Anyway, one of the debaucheries of Benedict IX was sodomy, and it appears that the historical record holds that he was homosexual; how can I not be fascinated by a gay Pope, the way I am interested in Louis XIV’s gay brother Philippe duc d’Orleans?

So, of course I am making notes for a historical fiction novel called Benedictine, the tale of the gay pope.

Am I nothing if not predictable.

Next up in Florida Happens is Eleanor Cawood Jones’ “All Accounted For at the Hooray for Hollywood Motel”.

Eleanor Cawood Jones began her writing career in elementary school, using a #2 pencil to craft short stories based around the imaginary lives of her stuffed animal collection. While in college at Virginia Tech, she got her first paid writing job as a reporter with the Kingsport Times-News in Kingsport, Tenn., and never looked back. Eleanor now lives in Northern Virginia and is a marketing director and freelance copywriter while working on more stories as well as her upcoming mystery novel series. She’s an avid reader, people watcher, traveler, political news junkie, and remodeling show addict. She spends her spare time telling people how to pronounce Cawood (Kay’-wood).

eleanor jones

Mona, lingering over a third cup of coffee, flipped through her collection of vintage postcards while the all-consuming sound of crunching cereal across the table grated increasingly on her nerves.

She took a sip of lukewarm coffee, gritted her teeth, and reminded herself of her husband’s many good qualities—of which turning mealtime into crunchtime was not one. Things were easier when she had to dash off her to accounting job. In those days, there was never time for another cup of coffee, much less prolonged crunching noises.

“Rodney!”

Rodney looked up from the Racing Times. “Mmmm?” At least he wasn’t speaking with his mouth full.

“I wonder if this hotel is still around?” She held up a ’50s postcard with a modestly clad bathing beauty posing in front of a diamond-shaped, brightly painted sign advertising the Hooray for Hollywood Motel. In the photo, an appealing, pink-painted building featuring a bright blue swimming pool practically beckoned vacationers. A single story structure in a horseshoe shape provided easy access to drive in and unload luggage. The fine print mentioned another pool in the back of the motel as well, as well as an onsite restaurant. Nothing about ocean front, but Mona knew the area well enough to know the motel would be right between the coastal road A1A and highway 95 in the heart of Hollywood, Florida.

Rodney perked up. “Alexa, phone number for Hooray for Hollywood Motel in Hollywood, Florida.”

Mona shuddered, once again, at having to share her vintage, mid-century kitchen with Alexa the interloper. But Rodney had retired two years before her and had spent his spare time acquiring gadgets, of which this conversational internet talkie was the latest.

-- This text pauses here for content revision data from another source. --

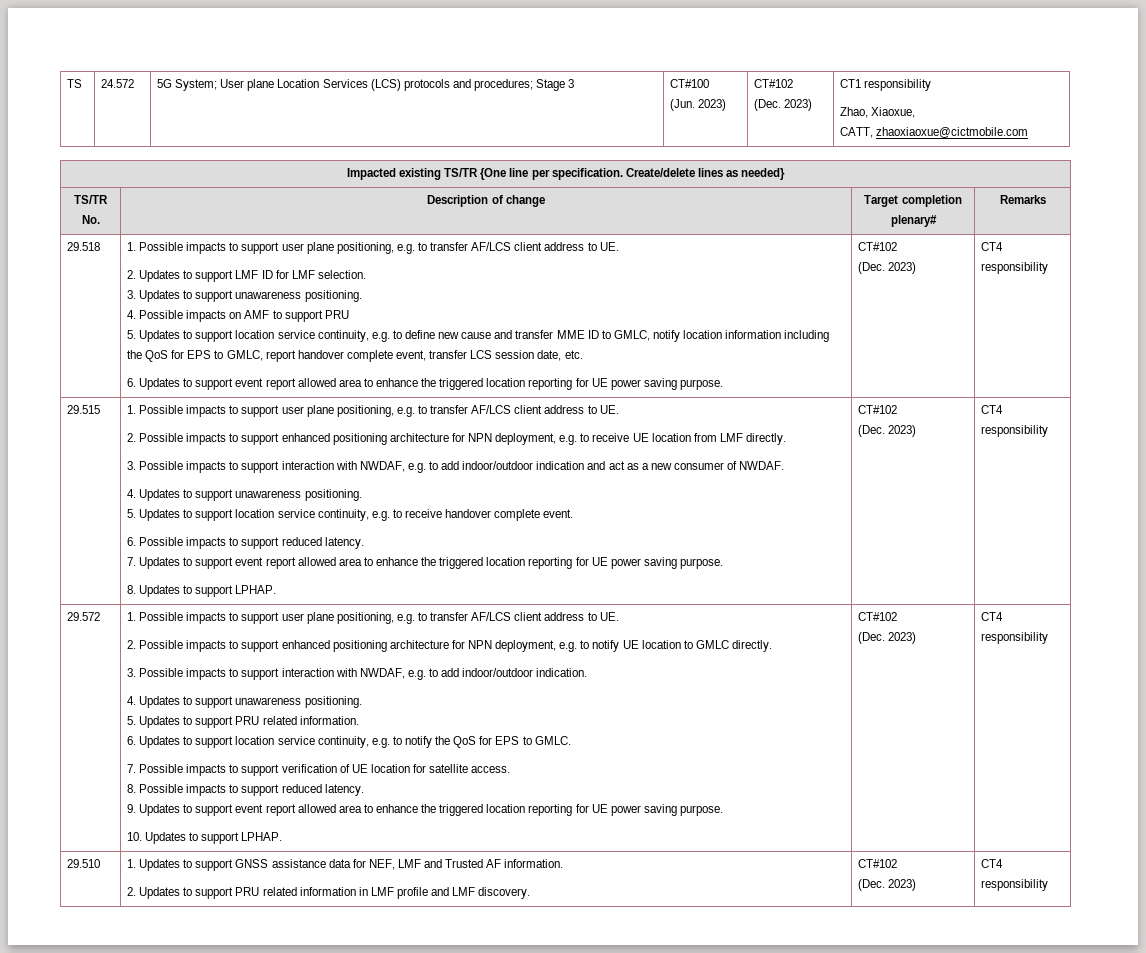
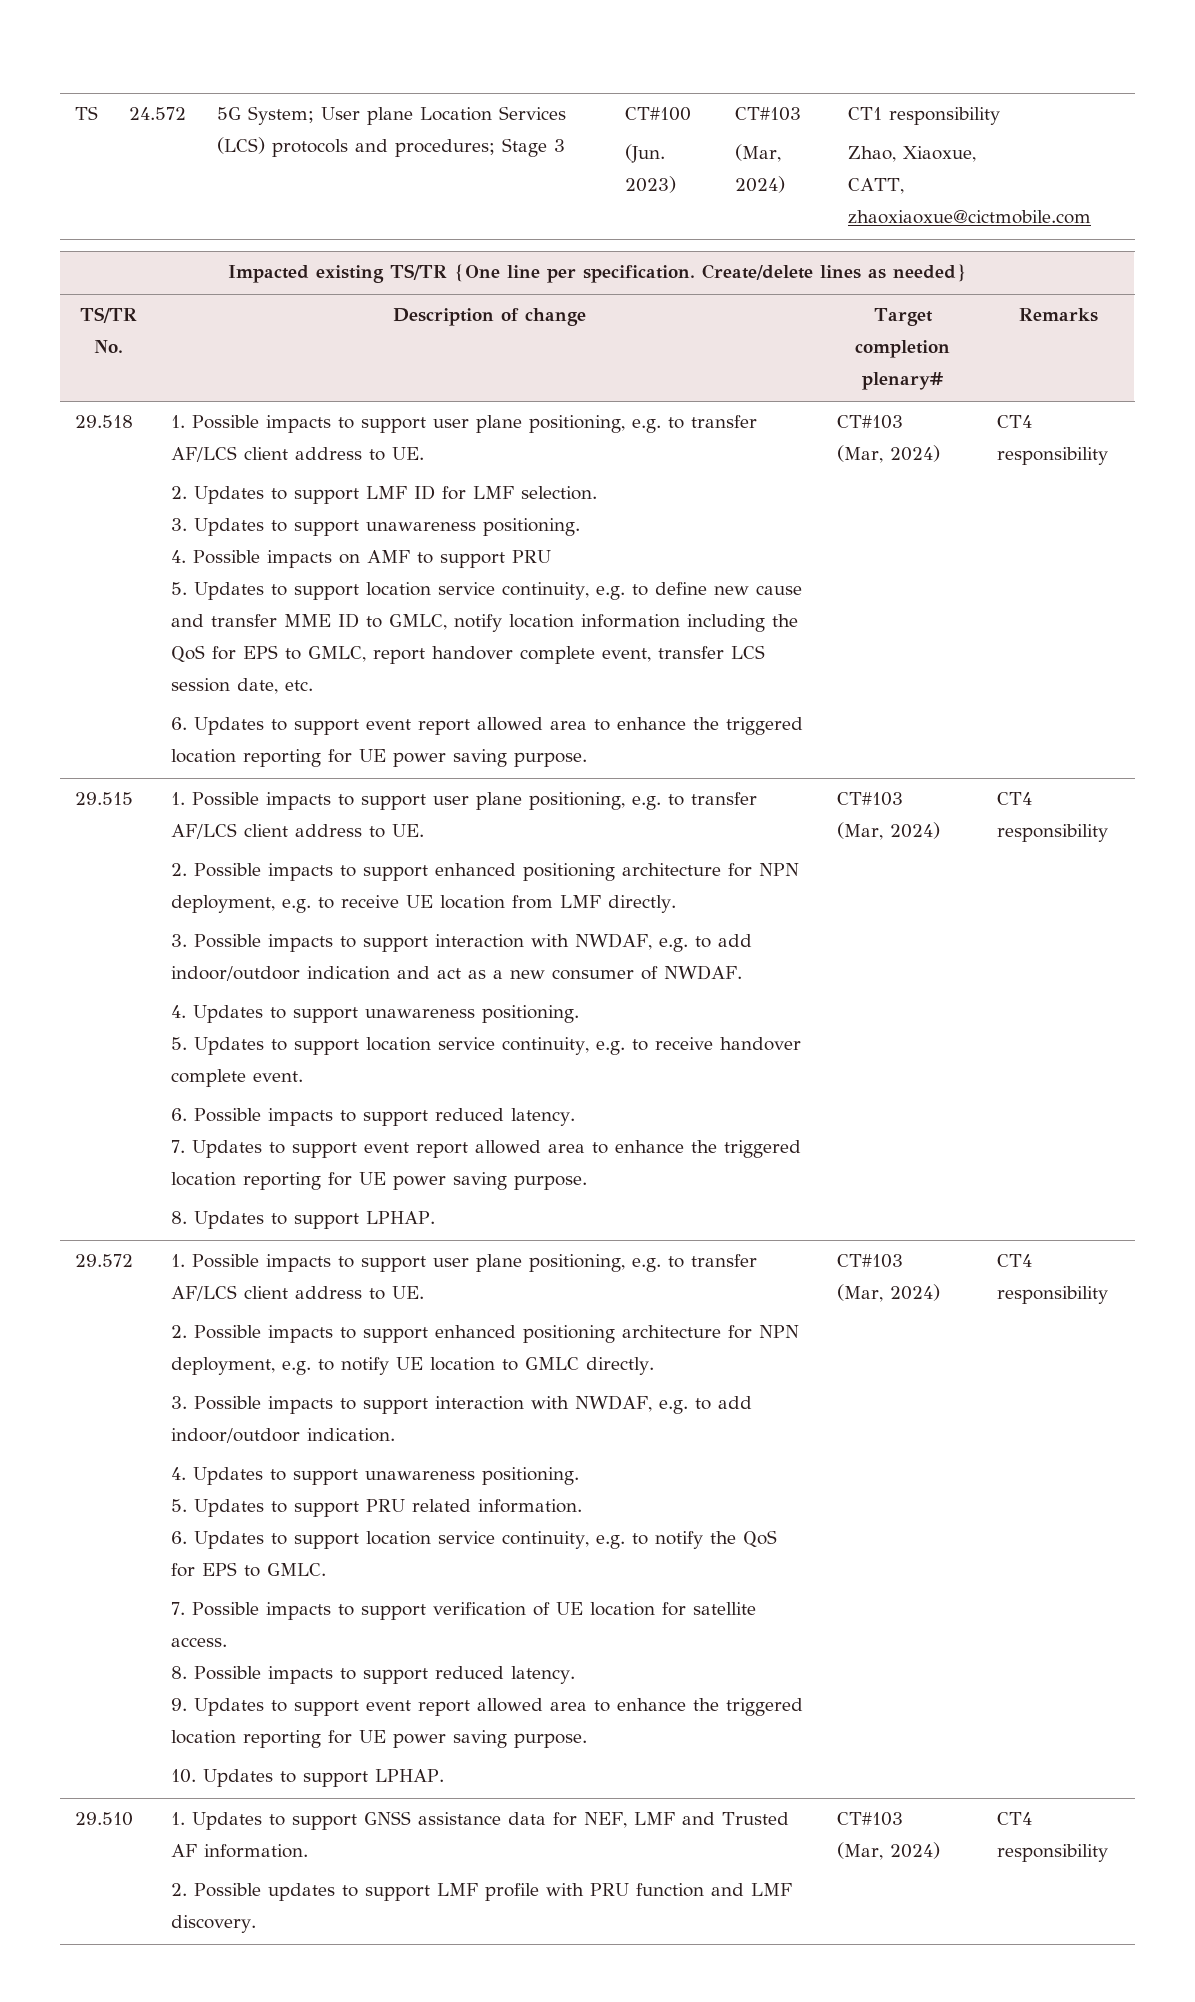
  TS | 24.572 | 5G System; User plane Location Services (LCS) protocols and procedures; Stage 3 | CT#100
- (Jun. 2023) | CT#102
- (Dec. 2023) | CT1 responsibility
+ (Jun. 2023) | CT#103
+ (Mar, 2024) | CT1 responsibility
- 6. Updates to support event report allowed area to enhance the triggered location reporting for UE power saving purpose. | CT#102
- (Dec. 2023)
+ 6. Updates to support event report allowed area to enhance the triggered location reporting for UE power saving purpose. | CT#103
+ (Mar, 2024)
- 8. Updates to support LPHAP. | CT#102
- (Dec. 2023)
+ 8. Updates to support LPHAP. | CT#103
+ (Mar, 2024)
- 10. Updates to support LPHAP. | CT#102
- (Dec. 2023)
+ 10. Updates to support LPHAP. | CT#103
+ (Mar, 2024)
  29.510 | 1. Updates to support GNSS assistance data for NEF, LMF and Trusted AF information.
- 2. Updates to support PRU related information in LMF profile and LMF discovery. | CT#102
- (Dec. 2023) | CT4 responsibility
+ 2. Possible updates to support LMF profile with PRU function and LMF discovery. | CT#103
+ (Mar, 2024) | CT4 responsibility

This charming little story tells the tale of Mona and Rodney, a retired couple from Ohio who impulsively decide to take a trip to Florida, based on finding an old postcard. They’d honeymooned in Florida years earlier, and now that they’re retired, why not? But once they arrive at the vintage old motel, Mona finds herself helping out the crotchety owner, and soon Mona and Rodney are helping revitalize and bring the old motel back to life…until one morning they find the owner floating in the swimming pool.

And then things get interesting.

Very pleased to have this charming tale in Florida Happens, and now I must get back to the spice mines.